Oklahoma prison officials: Pastor can’t be in death chamber
OKLAHOMA CITY (AP) — A death row inmate in Oklahoma who is scheduled to be executed on Thursday cannot have his spiritual advisor with him inside the execution chamber because of the minister’s history of anti-death penalty activism, including an arrest, the Department of Corrections said Monday.
Scott Eizember, 61, had requested that his spiritual advisor, the Rev. Jeff Hood of Arkansas, be allowed inside the execution chamber on Thursday during his lethal injection at the Oklahoma State Penitentiary in McAlester. But DOC officials expressed concerns that Hood would not ensure the dignity of the process.
“Out of respect for the families of victims, ODOC will not allow the outbursts of activists to interfere, regardless of that activist’s declared role in this process,” DOC spokesman Josh Ward said in a statement. “The spiritual advisor in this case has been arrested multiple times for such outbursts in other states, demonstrating a blatant disregard for the experiences of victims’ families and the solemnity of the process.”

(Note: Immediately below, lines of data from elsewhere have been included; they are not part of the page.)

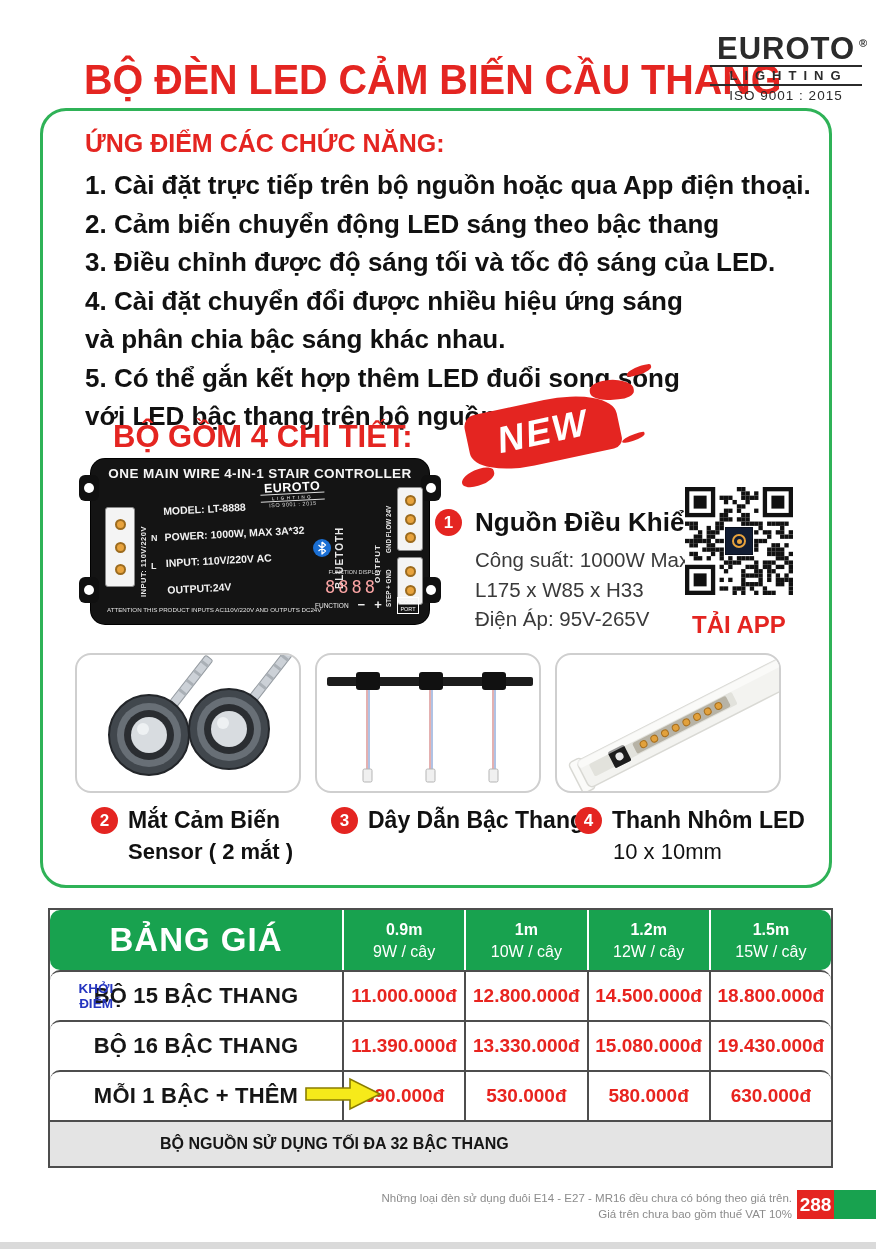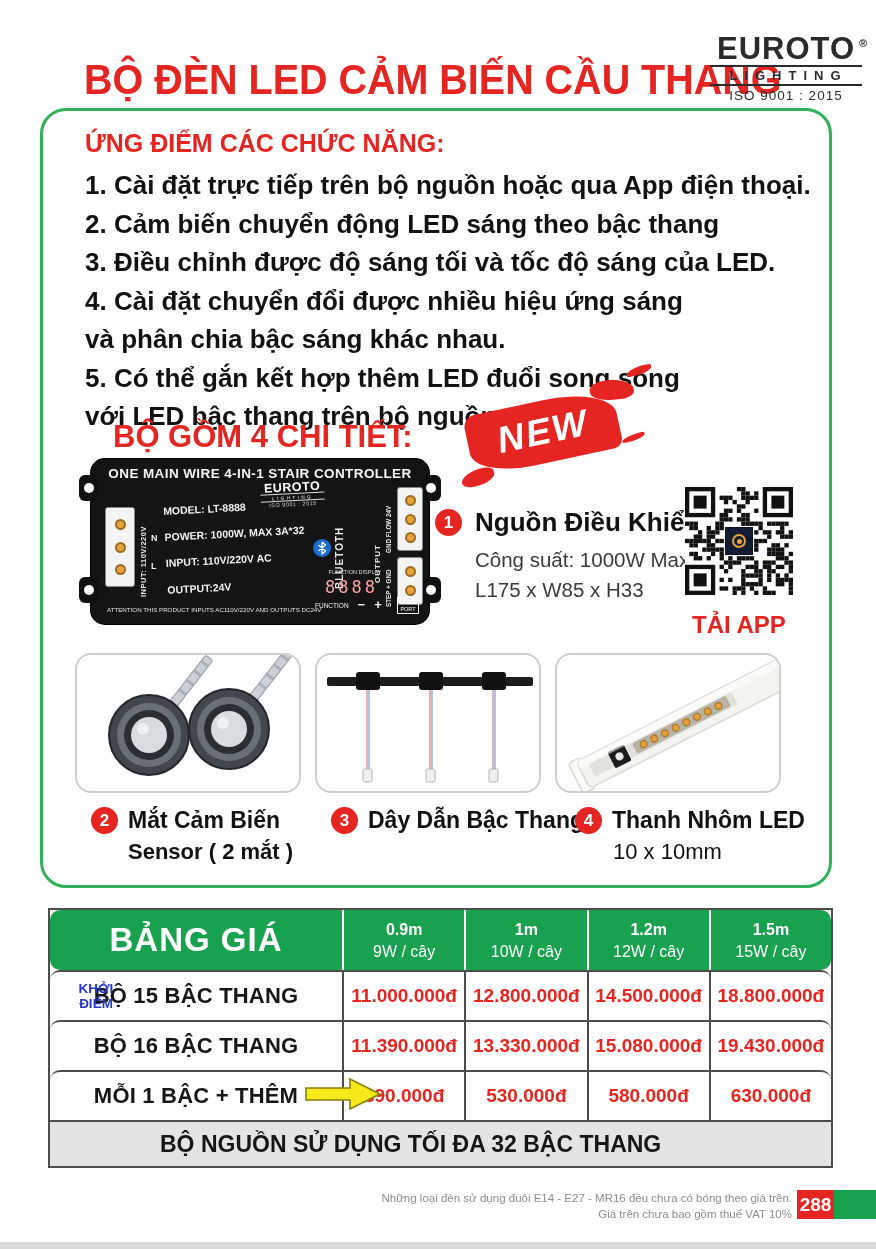--- a/index.html
+++ b/index.html
@@ -233,6 +233,7 @@
       <div class="item1-specs">
         <div>Công suất: 1000W Max</div>
         <div>L175 x W85 x H33</div>
+        <div>Điện Áp: 95V-265V</div>
       </div>
     </div>
 

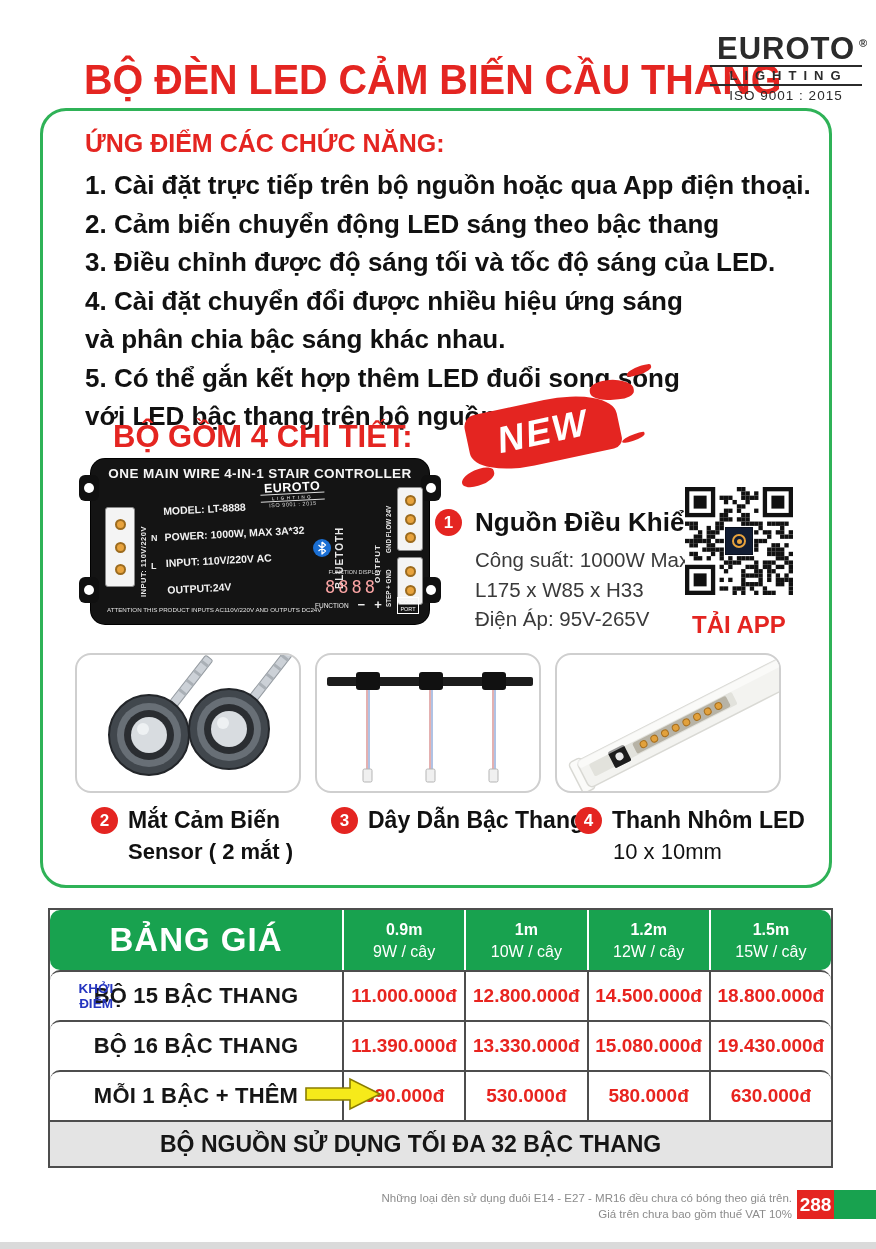--- a/index.html
+++ b/index.html
@@ -126,7 +126,7 @@
   .pt-price{font-size:19px;font-weight:bold;color:var(--price-red);}
   .pt-arrow{position:absolute;right:-40px;top:50%;transform:translateY(-50%);z-index:2;}
   .pt-footer{border-top:2px solid #4d4d4d;background:var(--gray-row);height:46px;display:flex;align-items:center;
-    padding-left:110px;font-size:23px;font-weight:bold;color:#161616;}
+    padding-left:110px;font-size:16px;font-weight:bold;color:#161616;}
 
   
   .notes{position:absolute;right:84px;top:1191px;text-align:right;color:#8c8c8c;font-size:11.5px;line-height:15.5px;}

Ward said Hood would still be allowed to meet with Eizember in the time leading up to his execution and that Hood would be able to witness the execution from another part of the facility via a closed-circuit feed.

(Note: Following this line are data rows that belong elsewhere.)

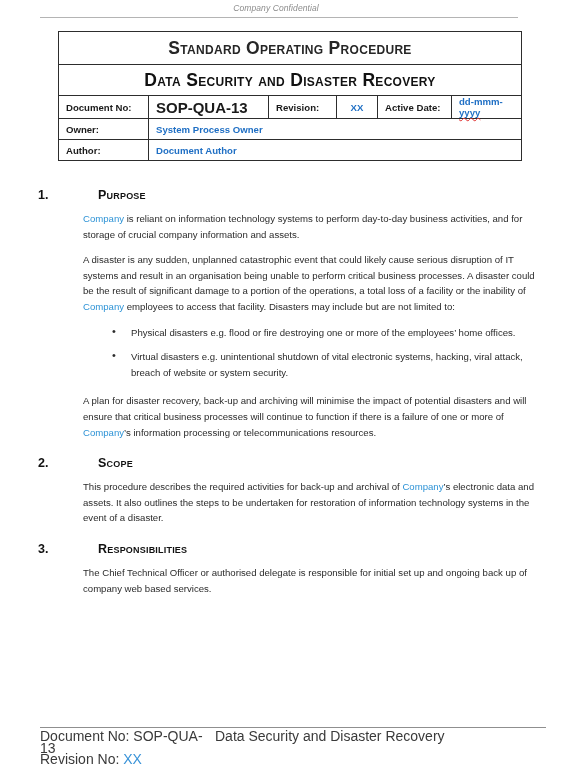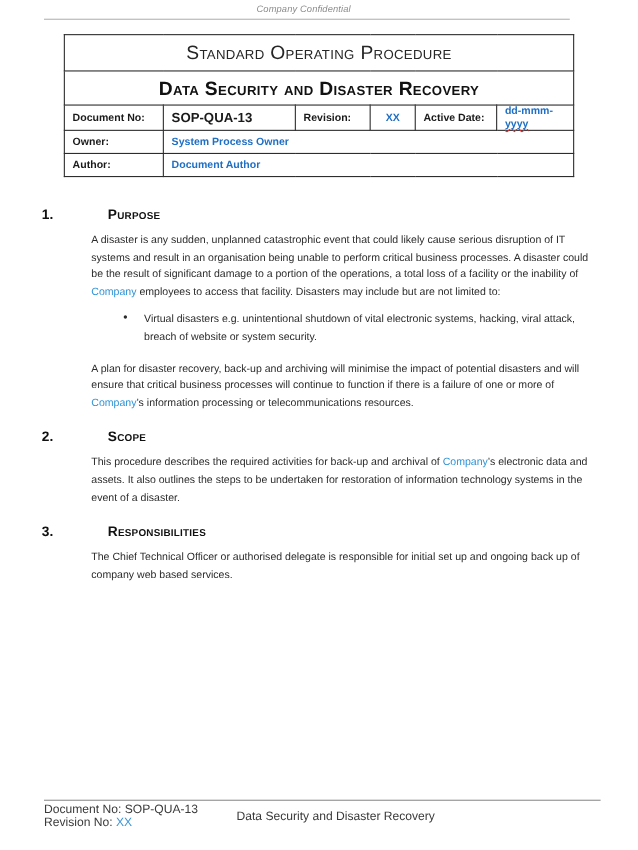--- a/index.html
+++ b/index.html
@@ -67,7 +67,7 @@
     font-variant: small-caps;
     letter-spacing: 0.3px;
     color: #262626;
-    font-weight: 400;
+    font-weight: 700;
   }
   .doc-title {
     font-size: 17.5px;

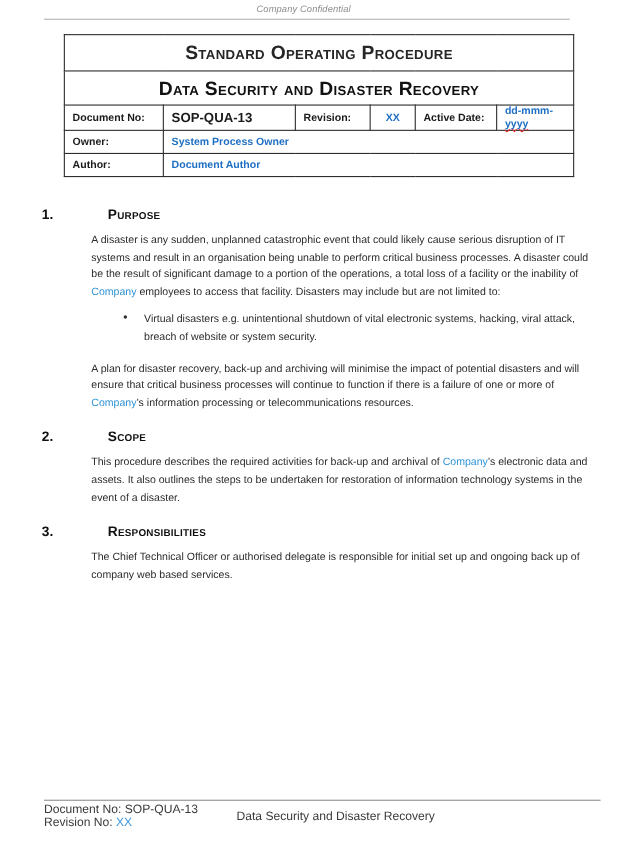--- a/index.html
+++ b/index.html
@@ -85,7 +85,7 @@
   }
   .val-dark {
     font-weight: bold;
-    font-size: 12px;
+    font-size: 15px;
     color: #1a1a1a;
   }
   .val-blue {

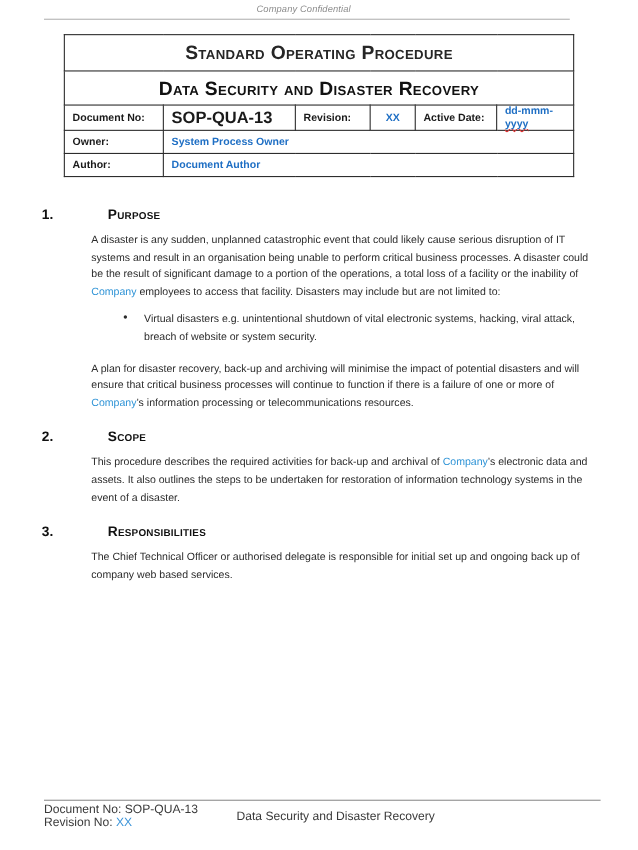--- a/index.html
+++ b/index.html
@@ -271,6 +271,7 @@
         <span class="sec-num">1.</span>
         <span class="sec-title">Purpose</span>
       </div>
+      <div class="para"><span class="blue">Company</span><span> is reliant on information technology systems to perform day-to-day business activities, and for storage of crucial company information and assets.</span></div>
       <div class="para"><span>A disaster is any sudden, unplanned catastrophic event that could likely cause serious disruption of IT systems and result in an organisation being unable to perform critical business processes. A disaster could be the result of significant damage to a portion of the operations, a total loss of a facility or the inability of </span><span class="blue">Company</span><span> employees to access that facility. Disasters may include but are not limited to:</span></div>
       <ul class="bullets">
         <li>Virtual disasters e.g. unintentional shutdown of vital electronic systems, hacking, viral attack, breach of website or system security.</li>

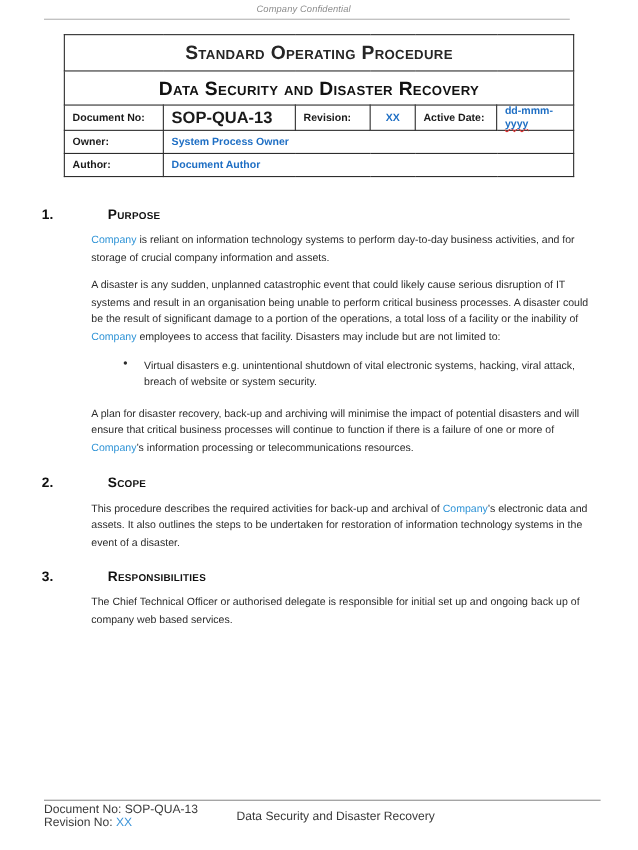--- a/index.html
+++ b/index.html
@@ -274,6 +274,7 @@
       <div class="para"><span class="blue">Company</span><span> is reliant on information technology systems to perform day-to-day business activities, and for storage of crucial company information and assets.</span></div>
       <div class="para"><span>A disaster is any sudden, unplanned catastrophic event that could likely cause serious disruption of IT systems and result in an organisation being unable to perform critical business processes. A disaster could be the result of significant damage to a portion of the operations, a total loss of a facility or the inability of </span><span class="blue">Company</span><span> employees to access that facility. Disasters may include but are not limited to:</span></div>
       <ul class="bullets">
+        <li>Physical disasters e.g. flood or fire destroying one or more of the employees’ home offices.</li>
         <li>Virtual disasters e.g. unintentional shutdown of vital electronic systems, hacking, viral attack, breach of website or system security.</li>
       </ul>
       <div class="gap-after-bullets"></div>

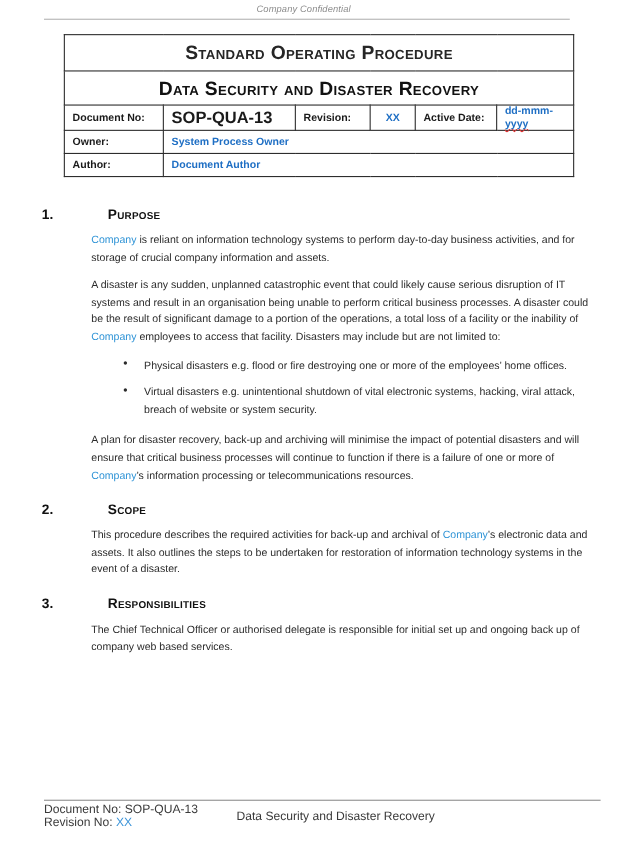--- a/index.html
+++ b/index.html
@@ -188,10 +188,9 @@
     right: 34px;
     top: 4px;
     display: flex;
-    font-size: 11px;
+    font-size: 14px;
     line-height: 11.5px;
     color: #3a3a3a;
-    align-items: center;
   }
   .foot-left  { flex: 0 0 175px; text-align: left; }
   .foot-mid   { flex: 1 1 auto;  text-align: left; }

Hood and Eizember filed a lawsuit in federal district court on Monday seeking to stop Eizember’s execution until Hood is allowed inside the chamber.
“Basically this is a ‘woke’ preacher versus the Department of Corrections,” Hood said. “We really think this is certainly not just a violation of religious liberty, but also a violation of other First Amendment protections.”
Hood acknowledged his arrest during a peaceful anti-death penalty protest outside a Texas prison in 2016. He said he received a deferred sentence and the case was ultimately expunged from his record.
Hood and Eizember filed a lawsuit in federal district court on Monday seeking to stop Eizember’s execution until Hood is allowed inside the execution chamber. Texas and other states, including Oklahoma, have begun allowing clergy inside the death chamber during executions following a U.S. Supreme Court decision in 2021 brought by a death row inmate in Alabama.
Eizember was convicted in the shotgun slayings of an elderly couple in eastern Oklahoma in 2003 and sentenced to death. The Oklahoma Pardon and Parole Board voted 3-2 last month to reject recommending he be granted clemency.
The first Oklahoma inmate to have his spiritual advisor inside the death chamber was Bigler Stouffer in December 2021. Since then, several inmates have opted to have a minister inside the chamber with them.